§ **Work to complete**
Beginning with the line of the entries below that holds "row Kentucky: none -> 64.01 | 35.65" and ending with the line that holds "Illinois | Rep_draft: 40.50 -> 40.53", transcribe each line exactly as written. Pictures stay out.

......

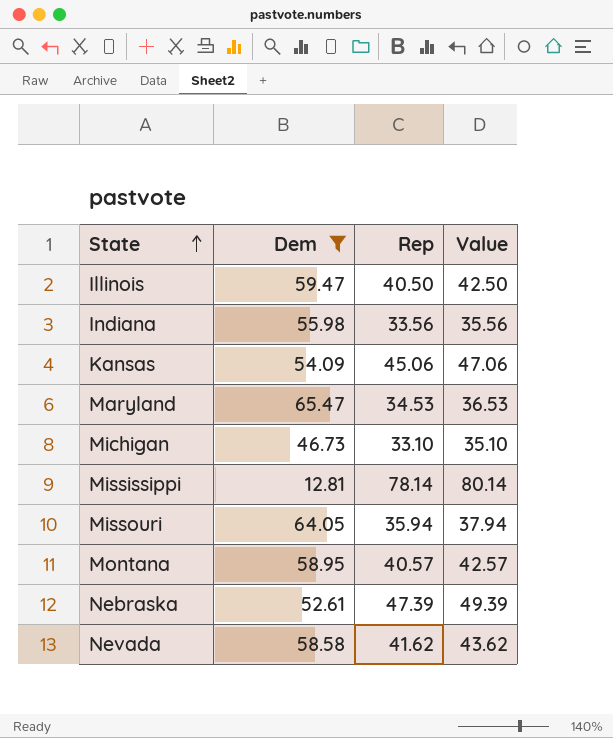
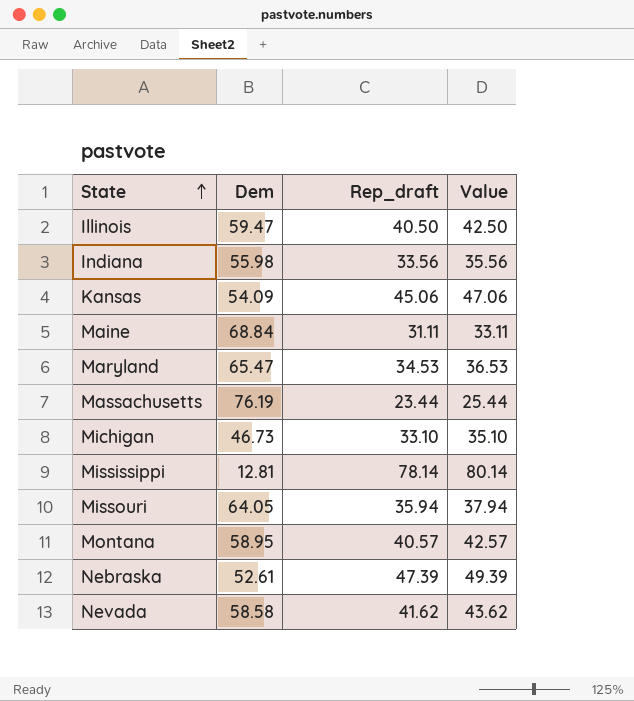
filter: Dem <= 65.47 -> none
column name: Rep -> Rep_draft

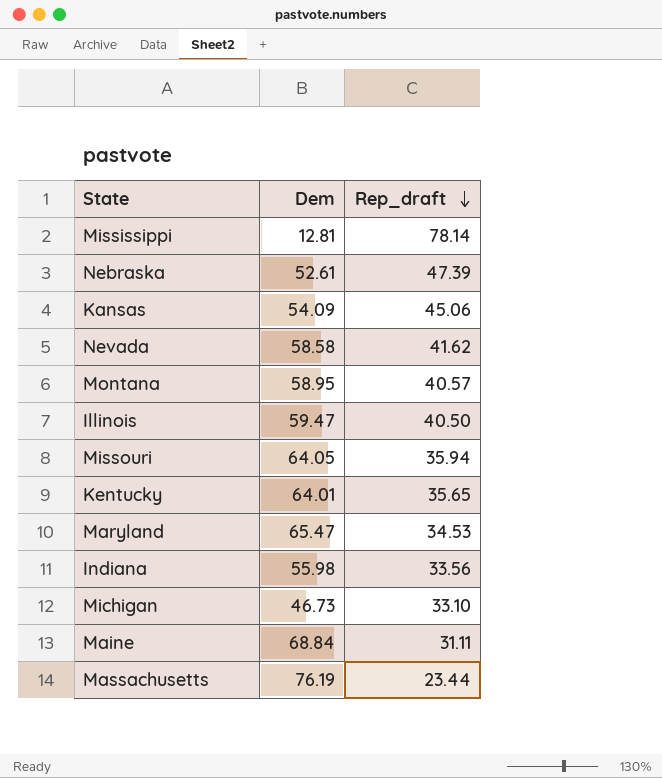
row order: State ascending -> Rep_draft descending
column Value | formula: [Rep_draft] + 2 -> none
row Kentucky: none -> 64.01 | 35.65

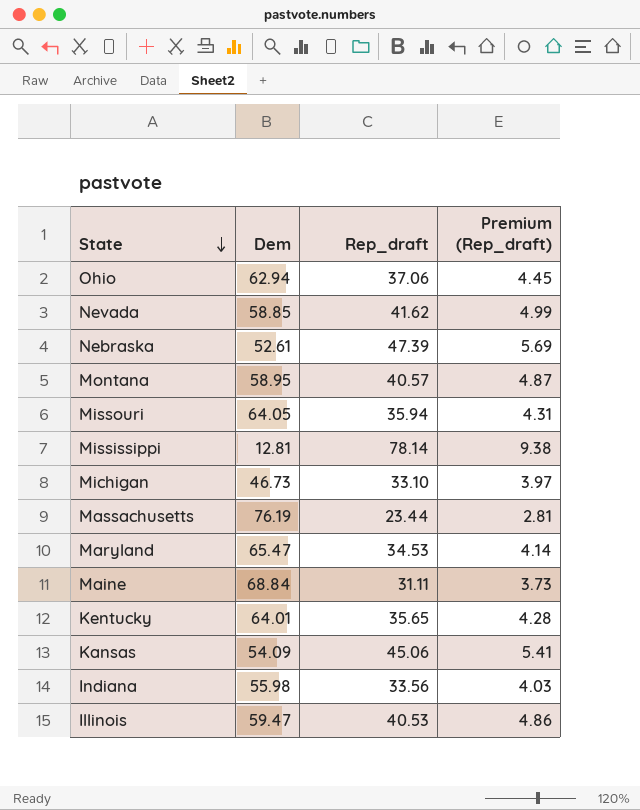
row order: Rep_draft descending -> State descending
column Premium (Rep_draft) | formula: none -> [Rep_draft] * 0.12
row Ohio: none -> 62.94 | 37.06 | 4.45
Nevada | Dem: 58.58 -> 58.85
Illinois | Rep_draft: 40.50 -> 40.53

......

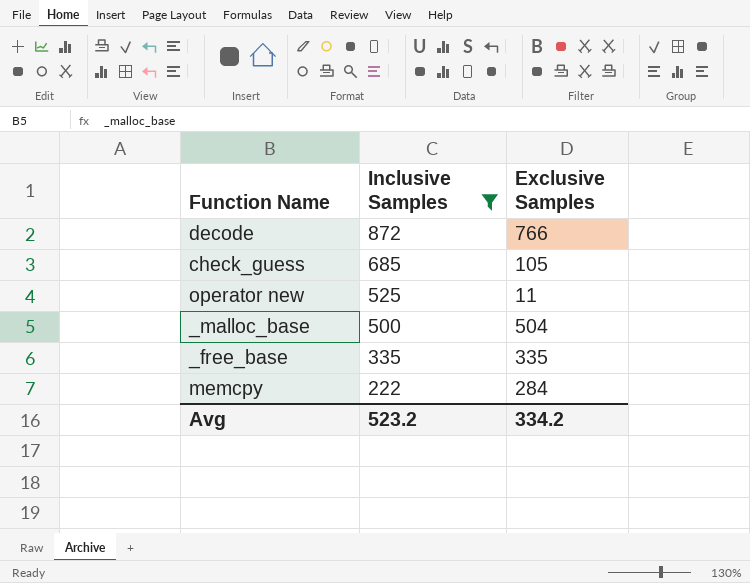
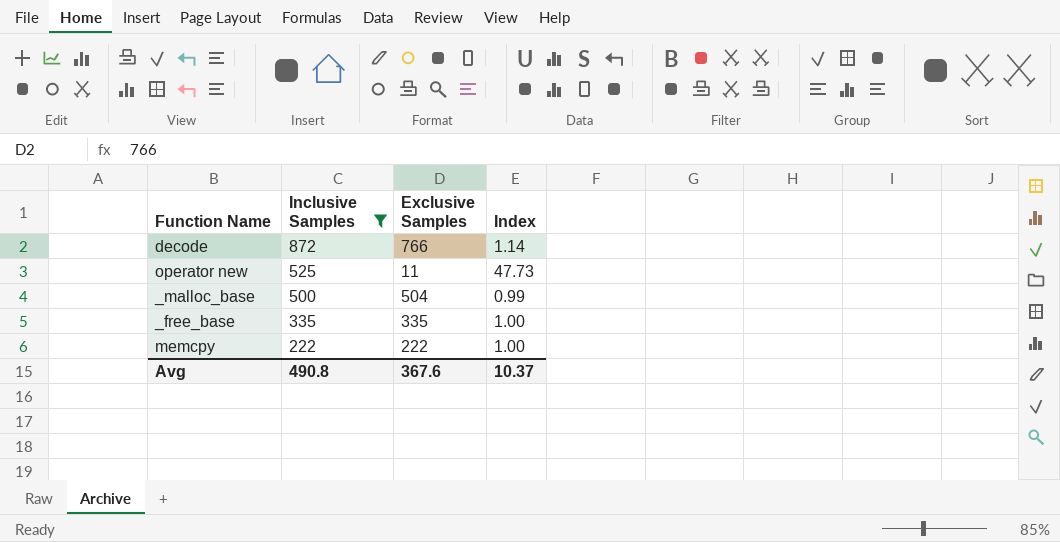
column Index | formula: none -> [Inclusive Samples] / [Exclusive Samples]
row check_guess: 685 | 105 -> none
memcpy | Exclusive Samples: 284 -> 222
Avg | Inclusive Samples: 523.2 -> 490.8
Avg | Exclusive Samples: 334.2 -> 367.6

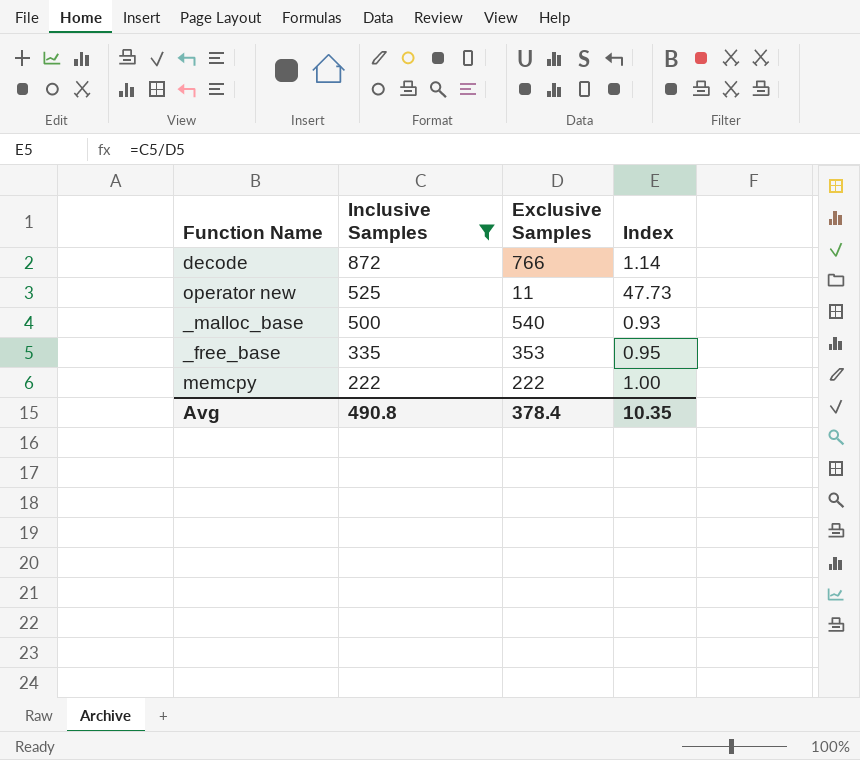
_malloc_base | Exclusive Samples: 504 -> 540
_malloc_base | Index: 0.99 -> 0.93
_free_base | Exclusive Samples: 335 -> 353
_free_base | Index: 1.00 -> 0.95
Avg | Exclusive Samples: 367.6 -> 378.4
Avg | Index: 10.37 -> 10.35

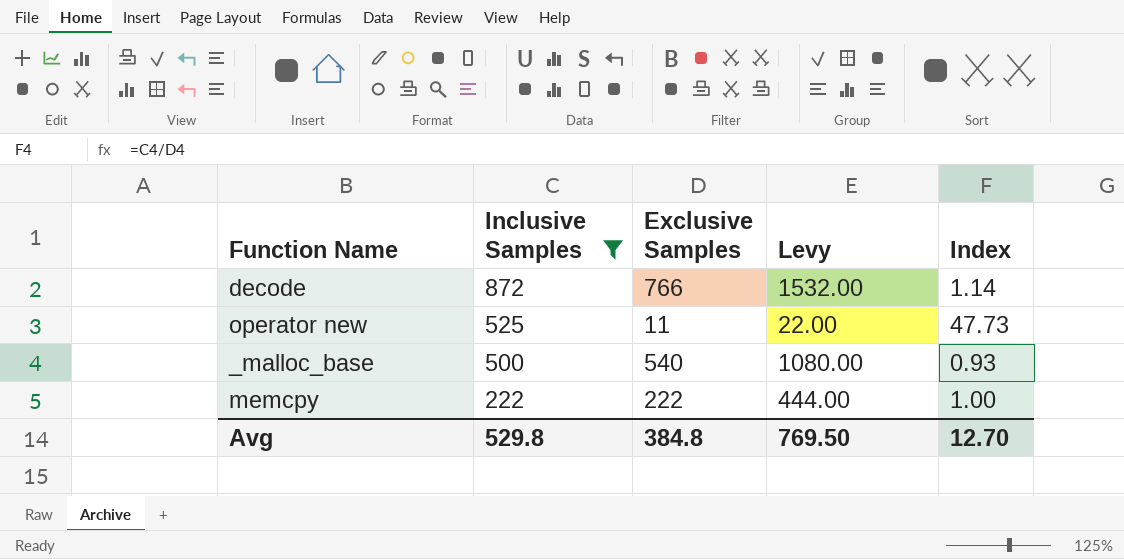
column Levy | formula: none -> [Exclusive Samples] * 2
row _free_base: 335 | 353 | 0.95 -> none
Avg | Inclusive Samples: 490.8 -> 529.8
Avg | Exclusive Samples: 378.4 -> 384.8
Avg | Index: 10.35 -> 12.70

......

§ **Worked solution**
row Kentucky: none -> 64.01 | 35.65

row order: Rep_draft descending -> State descending
column Premium (Rep_draft) | formula: none -> [Rep_draft] * 0.12
row Ohio: none -> 62.94 | 37.06 | 4.45
Nevada | Dem: 58.58 -> 58.85
Illinois | Rep_draft: 40.50 -> 40.53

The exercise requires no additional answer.